Task » The required output is a copy of each line in the material below that includes "subtotal".

Supplied records »

--- START ---

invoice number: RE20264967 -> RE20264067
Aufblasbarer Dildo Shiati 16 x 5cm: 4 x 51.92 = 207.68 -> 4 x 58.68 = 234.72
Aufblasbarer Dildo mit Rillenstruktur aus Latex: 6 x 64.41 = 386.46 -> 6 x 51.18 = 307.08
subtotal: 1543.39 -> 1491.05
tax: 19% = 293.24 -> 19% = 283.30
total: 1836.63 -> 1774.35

--- END ---
--- START ---

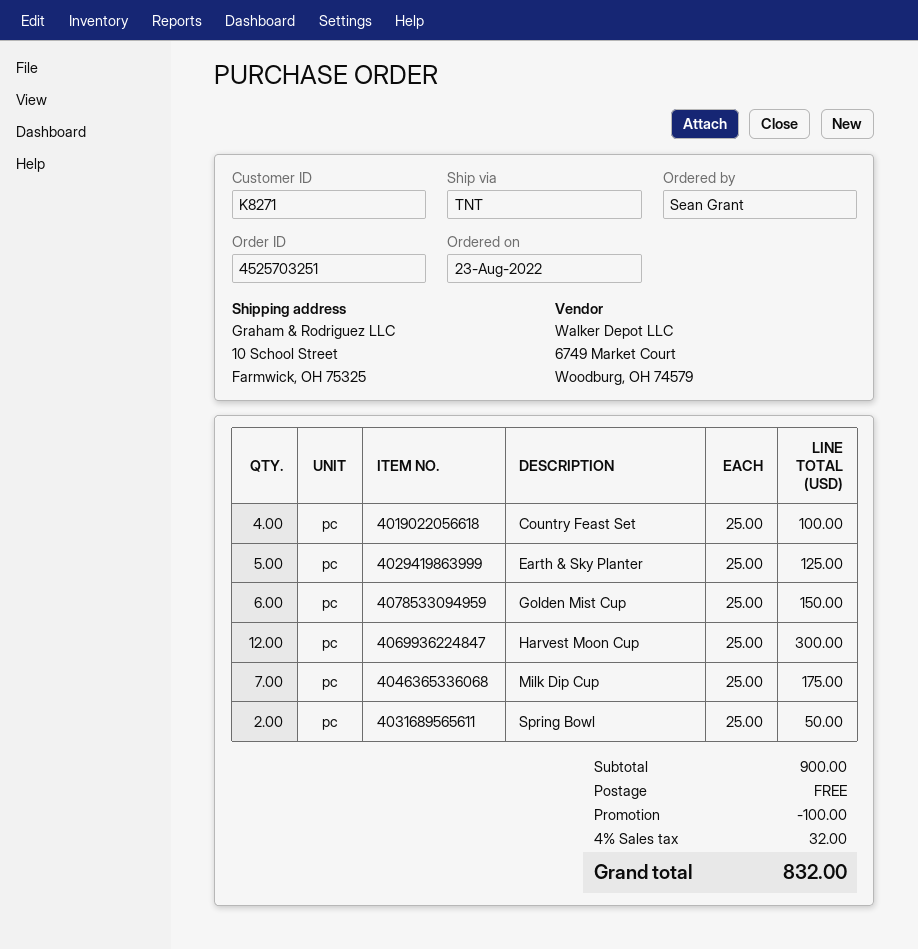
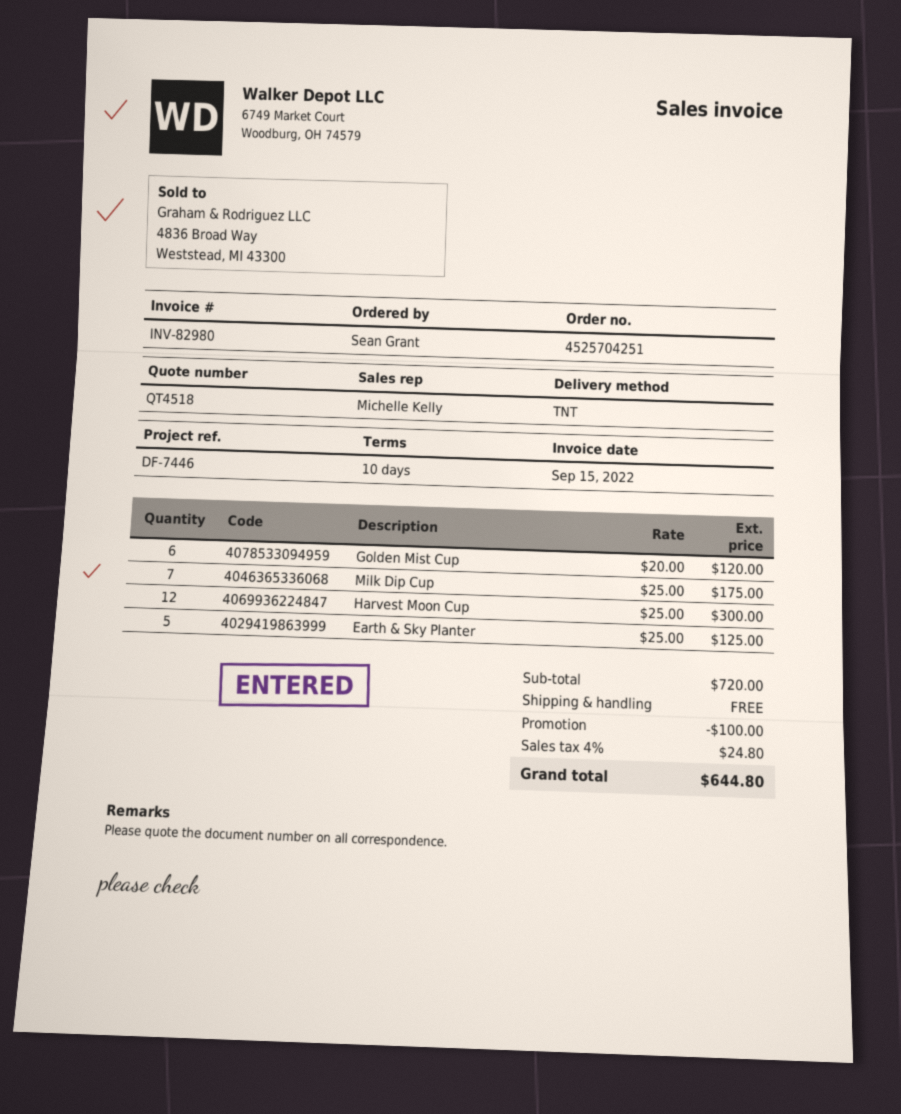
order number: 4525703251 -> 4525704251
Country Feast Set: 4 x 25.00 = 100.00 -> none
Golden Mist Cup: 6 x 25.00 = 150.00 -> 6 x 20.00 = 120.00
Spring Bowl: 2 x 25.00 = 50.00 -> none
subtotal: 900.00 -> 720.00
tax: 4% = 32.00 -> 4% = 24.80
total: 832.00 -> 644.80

--- END ---
--- START ---

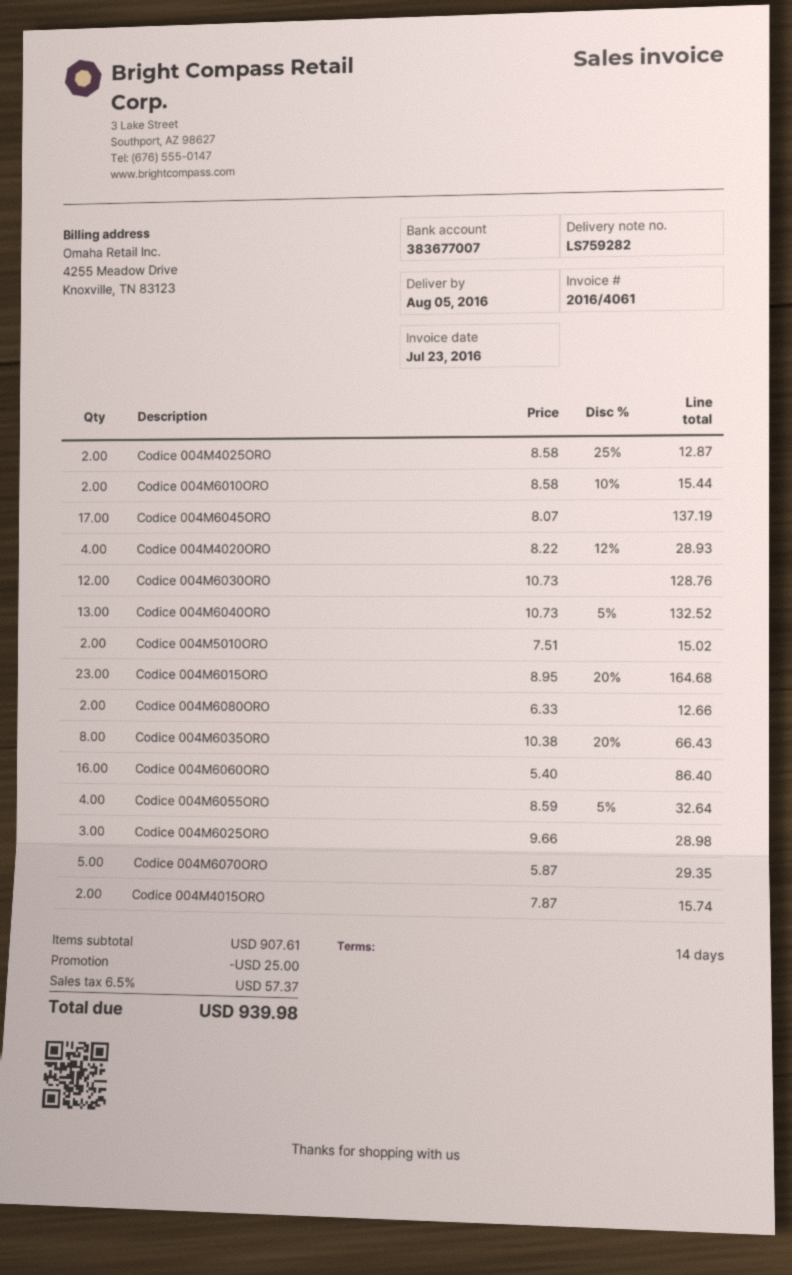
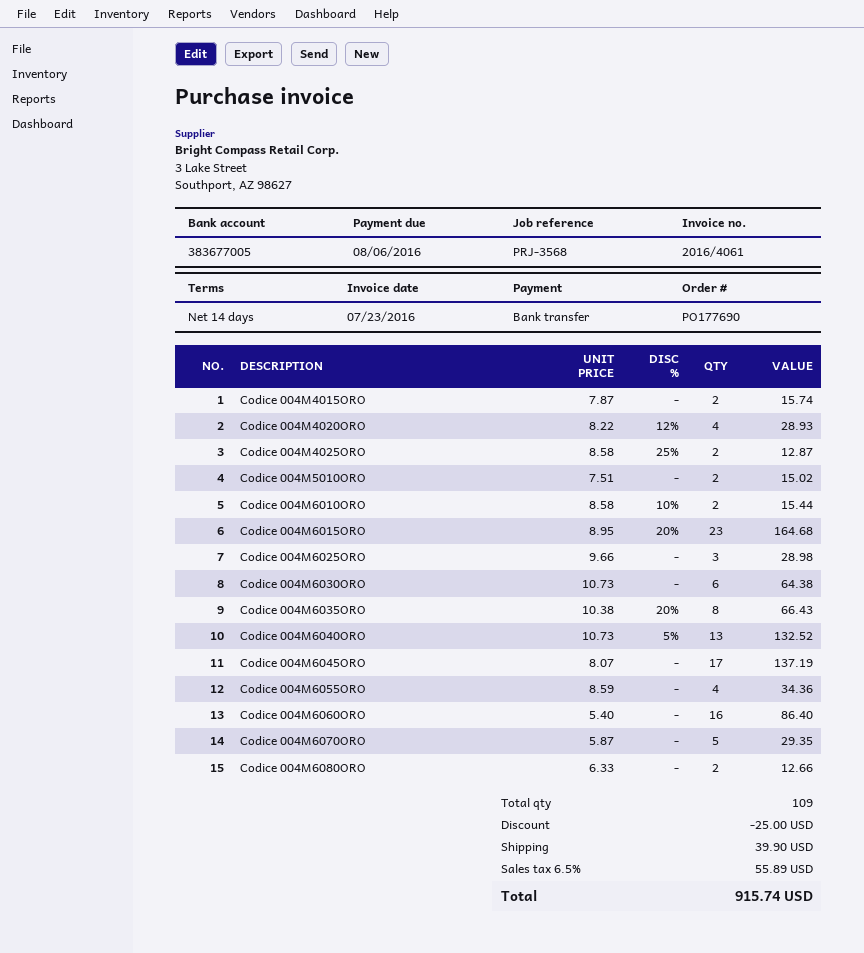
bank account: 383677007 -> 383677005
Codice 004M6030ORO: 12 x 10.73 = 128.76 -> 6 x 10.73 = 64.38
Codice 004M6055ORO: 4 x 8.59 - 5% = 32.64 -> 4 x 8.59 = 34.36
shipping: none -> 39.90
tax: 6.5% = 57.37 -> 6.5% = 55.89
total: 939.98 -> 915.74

--- END ---

Response »
subtotal: 1543.39 -> 1491.05
subtotal: 900.00 -> 720.00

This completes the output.